ACCUEIL Saison 2011/2012
Crédit Photos OM.net
OM PSG 3 - 0( 1 - 0)
27 Novembre 2011
Stade Vélodrome - Spectateurs : 41512
Arbitre : Lionel Jaffredo
But Rémy 9eme, Amalfitano 65eme, A.Ayew 84eme
OM
Mandanda (cap) - Azpi, Diawara, N'Koulou, Morel- M'Bia, Lucho M'Bia puis Kabore 73eme- , Amalfitano, Rémy puis J.Ayew 30eme, A Ayew
PSG
Sirigu - Jallet, Lugano, Sakho (cap), Armand - Sissoko, Matuidi puis Ceara 78eme- Menez, Pastore puis Bodmer 59eme, Néné - Gameiro puis Erding 59eme
Marseille a largement battu le PSG (3-0), dimanche en clôture de la 15e journée de L1.

C'est finalement Paris qui sort K-O debout.

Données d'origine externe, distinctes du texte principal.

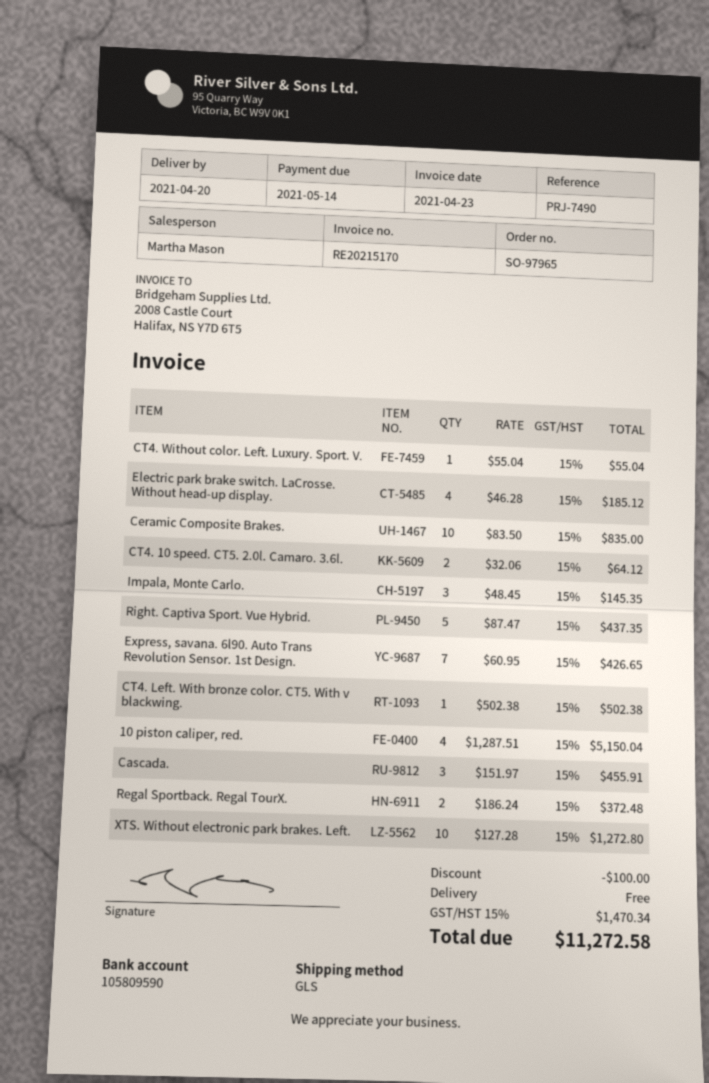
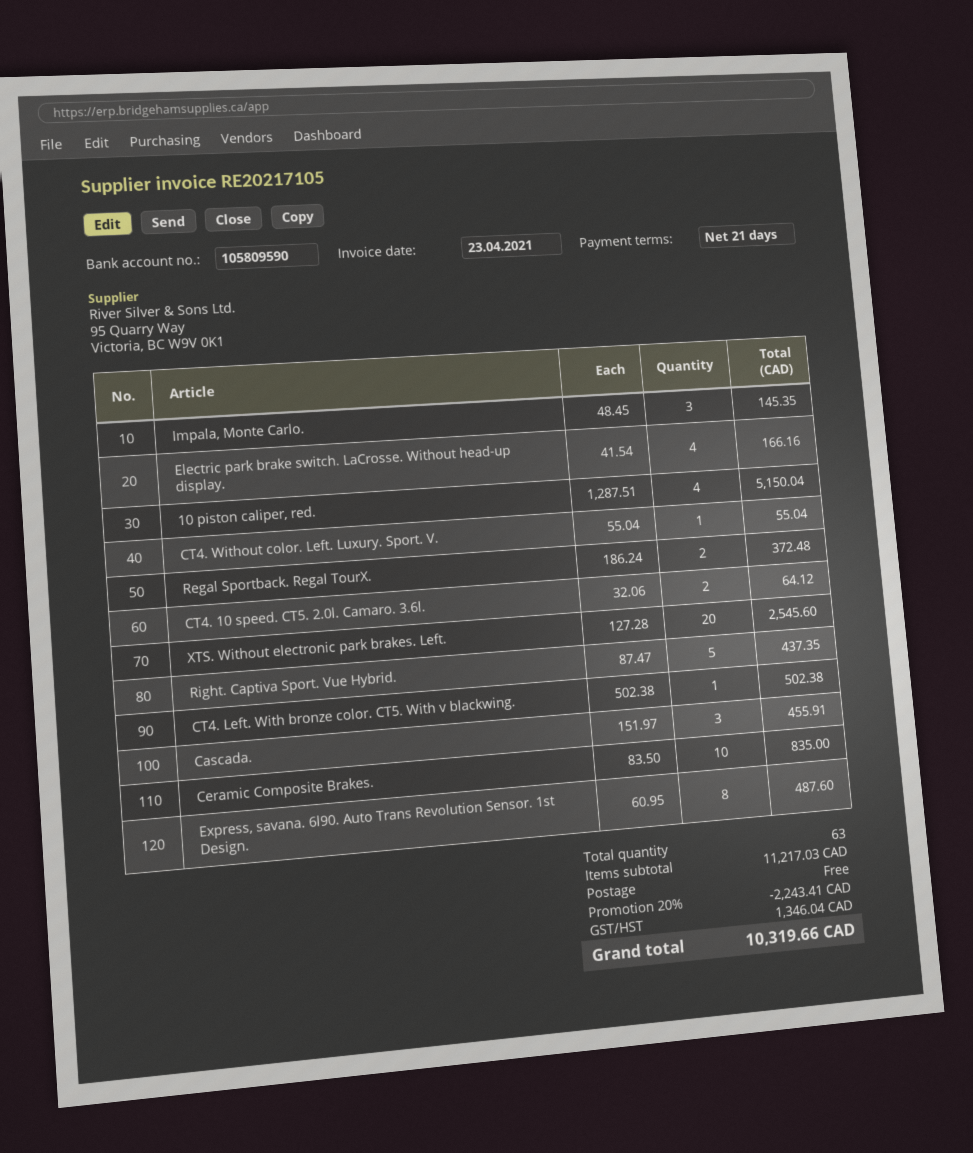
invoice number: RE20215170 -> RE20217105
Electric park brake switch. LaCrosse. Without head-up display.: 4 x 46.28 = 185.12 -> 4 x 41.54 = 166.16
Express, savana. 6l90. Auto Trans Revolution Sensor. 1st Design.: 7 x 60.95 = 426.65 -> 8 x 60.95 = 487.60
XTS. Without electronic park brakes. Left.: 10 x 127.28 = 1272.80 -> 20 x 127.28 = 2545.60
discount: 100.00 -> 2243.41
tax: 1470.34 -> 1346.04
total: 11272.58 -> 10319.66

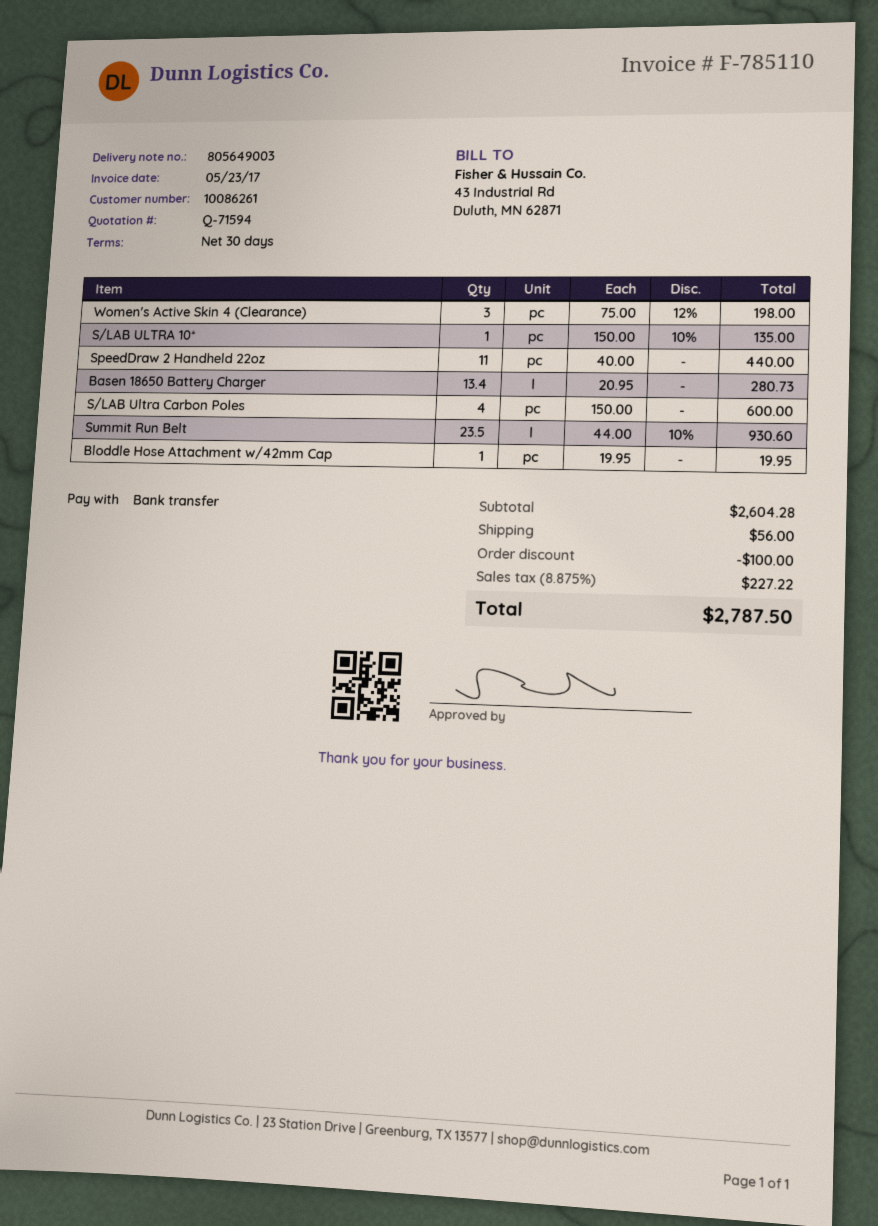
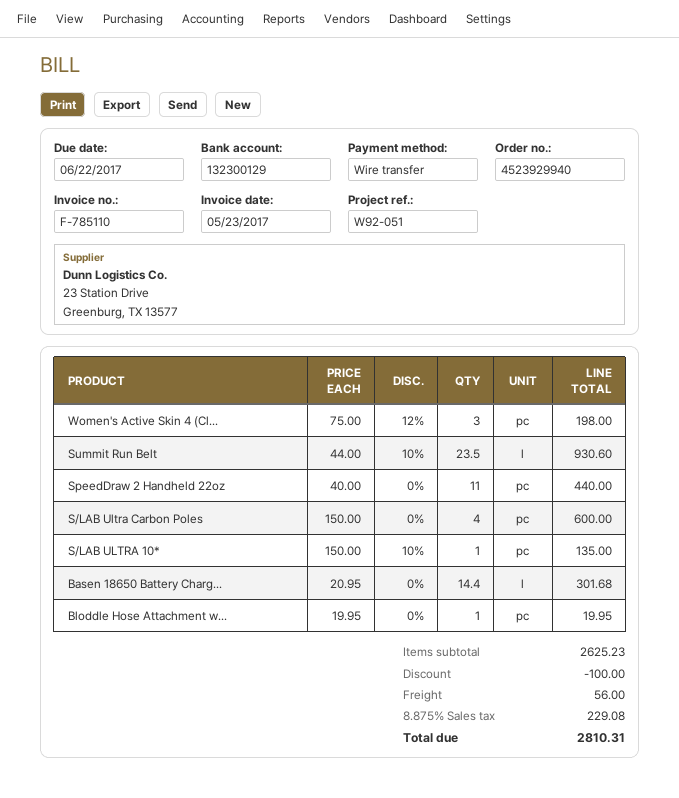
Basen 18650 Battery Charger: 13.4 x 20.95 = 280.73 -> 14.4 x 20.95 = 301.68
subtotal: 2604.28 -> 2625.23
tax: 8.875% = 227.22 -> 8.875% = 229.08
total: 2787.50 -> 2810.31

Face au réalisme et à la grande discipline collective de l'OM, Paris n'a rien su montrer offensivement, a coulé défensivement et s'est incliné pour la deuxième fois consécutive (3-0), une première pour ce PSG qatarisé
L'OM est revenu à ses fondamentaux, ceux-là même qui ont fait les beaux jours de l'OM version Deschamps : un bloc défensif bas et surtout un gros engagement physique.

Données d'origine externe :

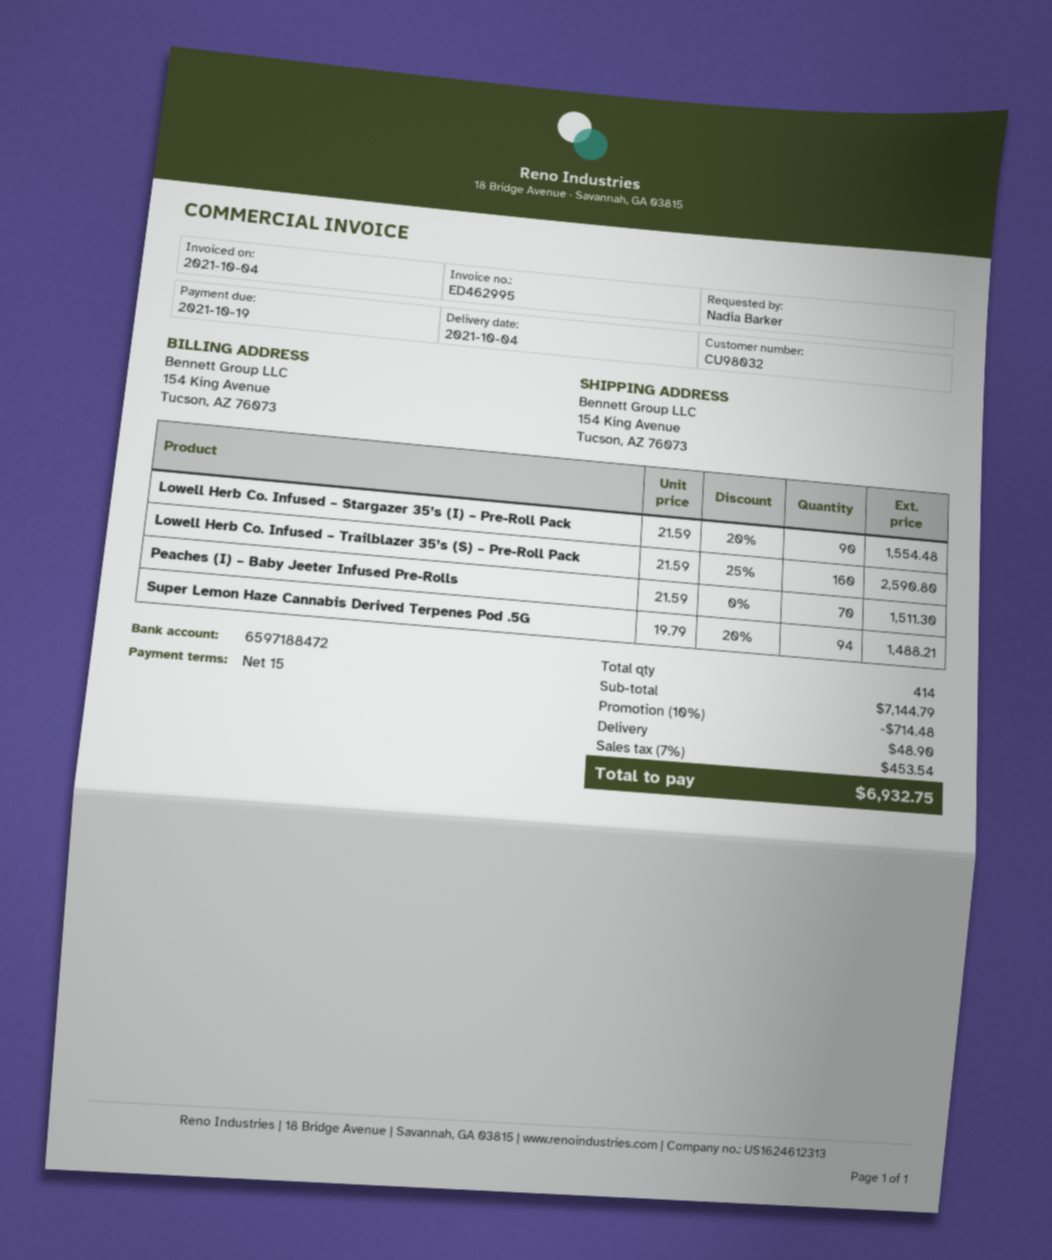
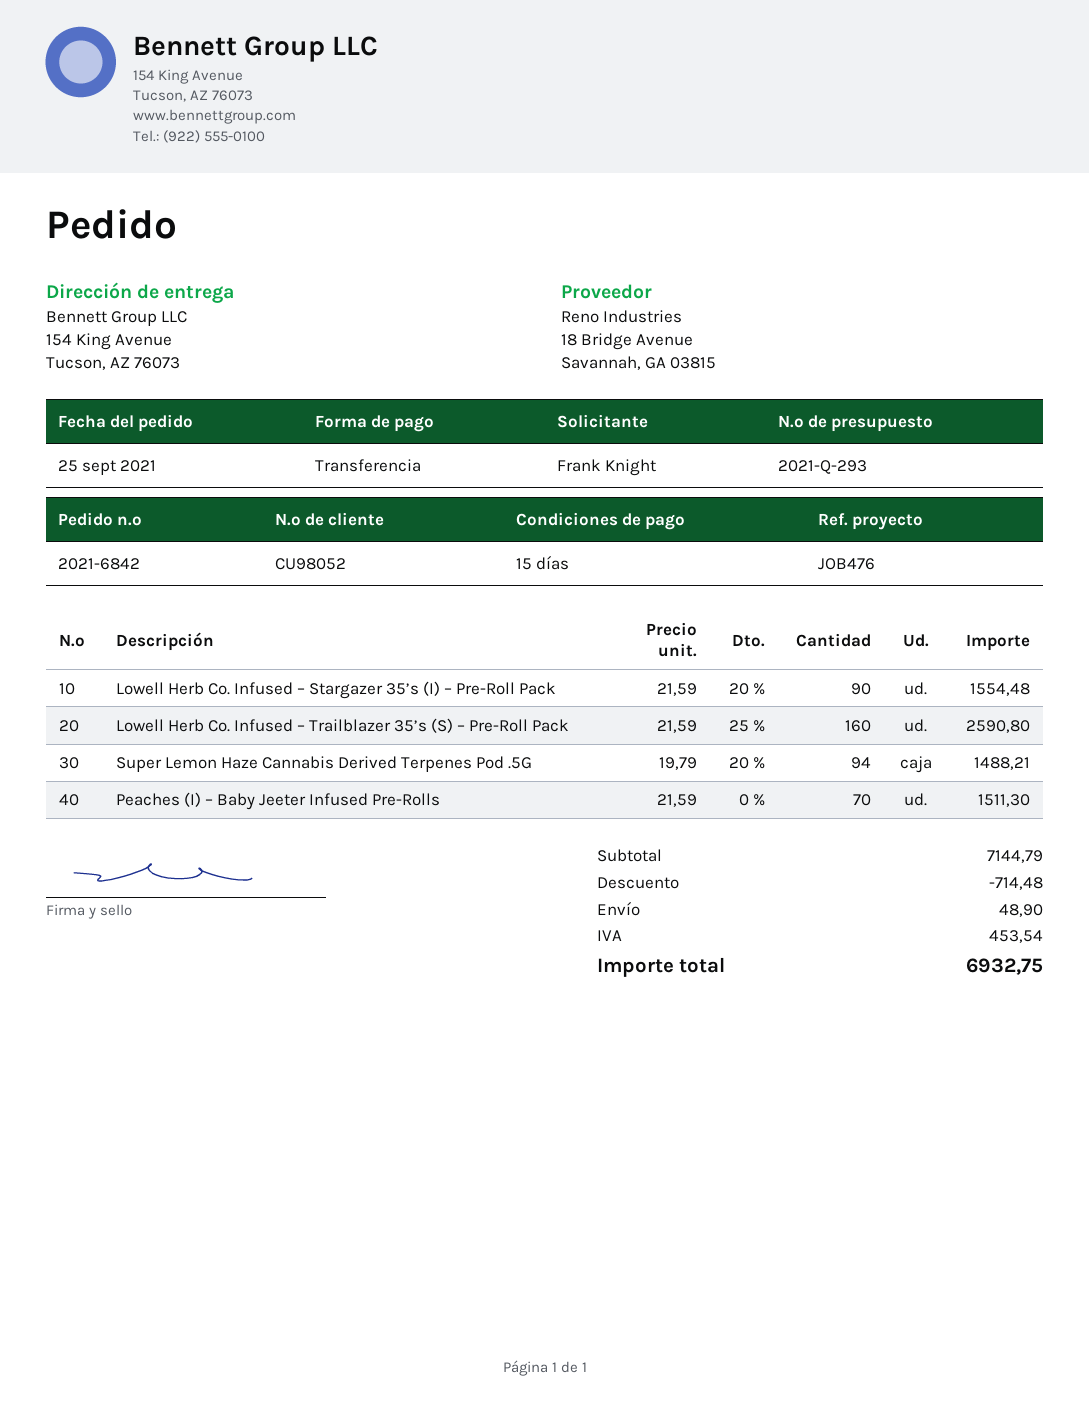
customer number: CU98032 -> CU98052
ordered by: Nadia Barker -> Frank Knight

A Paris, ce qui pouvait ressembler à un accident, une semaine après Nancy (0-1), prend la forme d'un syndrome.
Ce nouveau revers sanctionne avant tout le manque d'inspiration du quatuor offensif mais aussi la naïveté défensive symbolisée par Lugano.
L'OM en voulait plus, à l'image de la tête rageuse de Loïc Rémy, sur un service au cordeau d'Azpilicueta, qui a réveillé le Vélodrome
Un début de rencontre parfait pour un Didier Deschamps qui avait décidé de muscler sa colonne vertébrale (Diawara-Nkoulou-Diarra-Mbia).

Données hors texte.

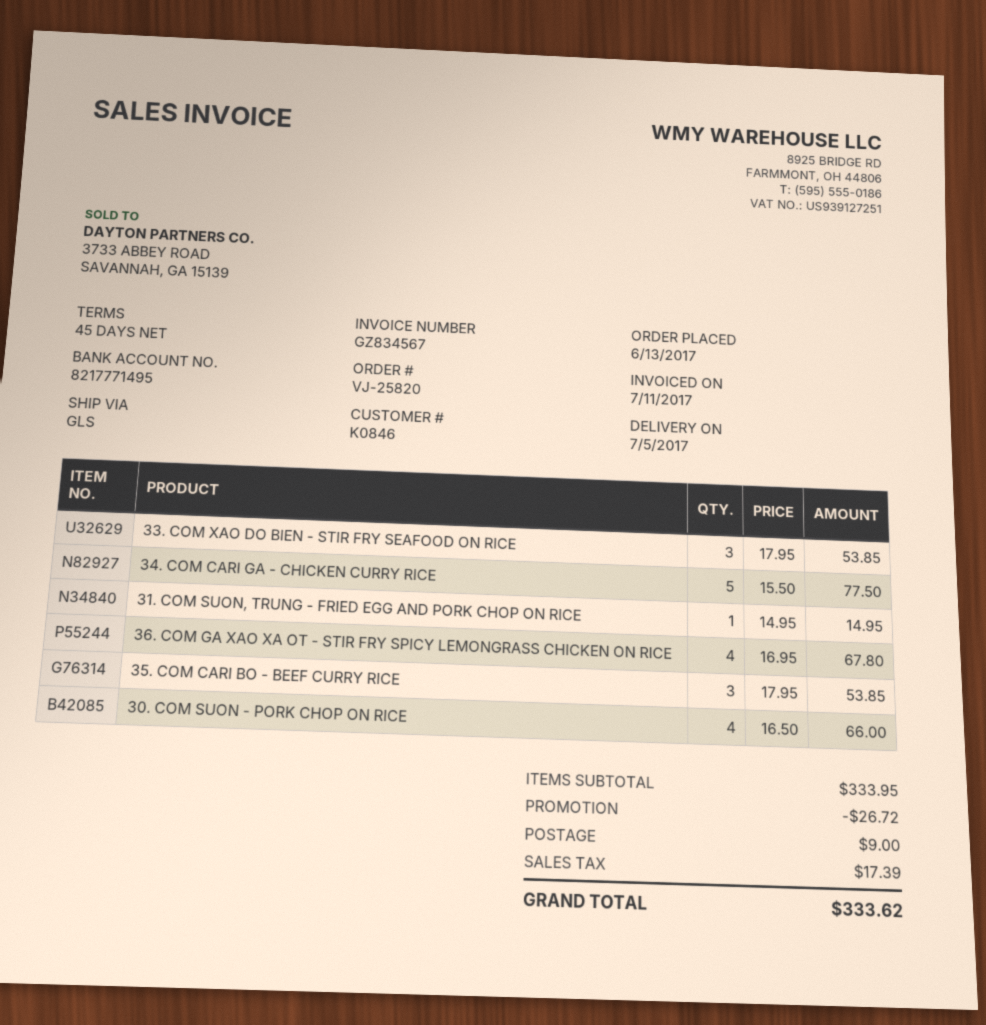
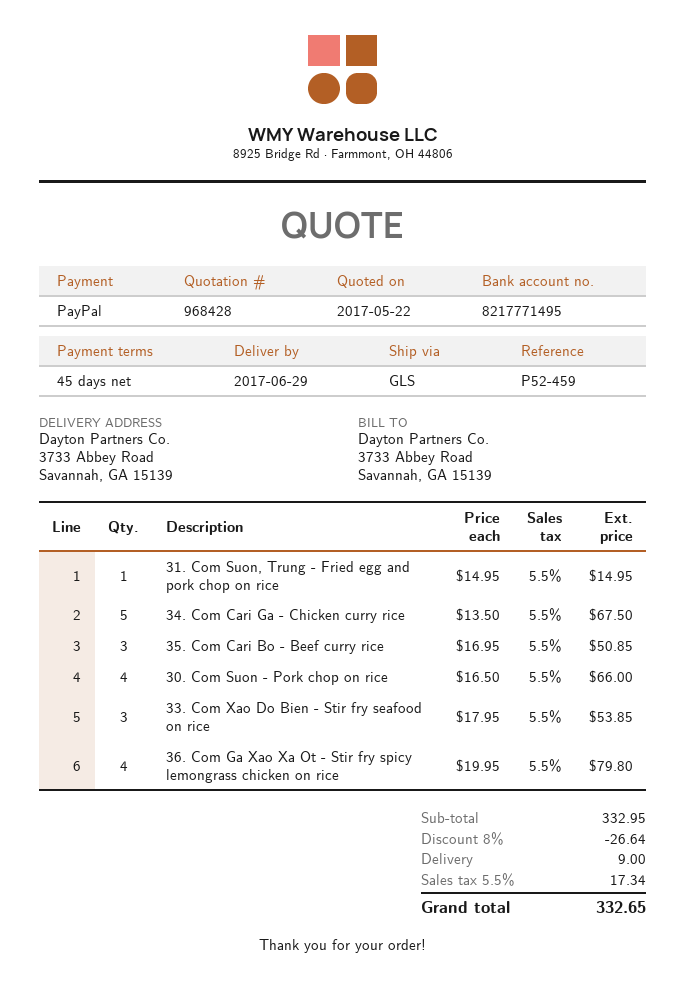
delivery date: 2017-07-05 -> 2017-06-29
34. COM CARI GA - CHICKEN CURRY RICE: 5 x 15.50 = 77.50 -> 5 x 13.50 = 67.50
36. COM GA XAO XA OT - STIR FRY SPICY LEMONGRASS CHICKEN ON RICE: 4 x 16.95 = 67.80 -> 4 x 19.95 = 79.80
35. COM CARI BO - BEEF CURRY RICE: 3 x 17.95 = 53.85 -> 3 x 16.95 = 50.85
subtotal: 333.95 -> 332.95
discount: 26.72 -> 26.64
tax: 17.39 -> 17.34
total: 333.62 -> 332.65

ans les duels, il n'y a pas eu photo.
Incapable d'accélérer le jeu, Nene, Ménez, Gameiro et surtout Pastore se sont pris les pieds dans le tapis.
Paris est passé à côté de l'évènement.
Coups de mou qui se prolonge ou suffisance ?
Aucun tir cadré en 90 minutes, difficile d'espérer mieux. Même si c'est sur le poteau que s'est écrasée la tentative de Sissoko(35e)

La cohésion collective de l'OM a fait la différence. Morgan Amalfitano (65e) d'une frappe croisée après une perte de balle fatale de Matuidi et André Ayew d'une tête piquée (84e) sur un service parfait de l'ancien Lorientais ont donné une ampleur logique au score.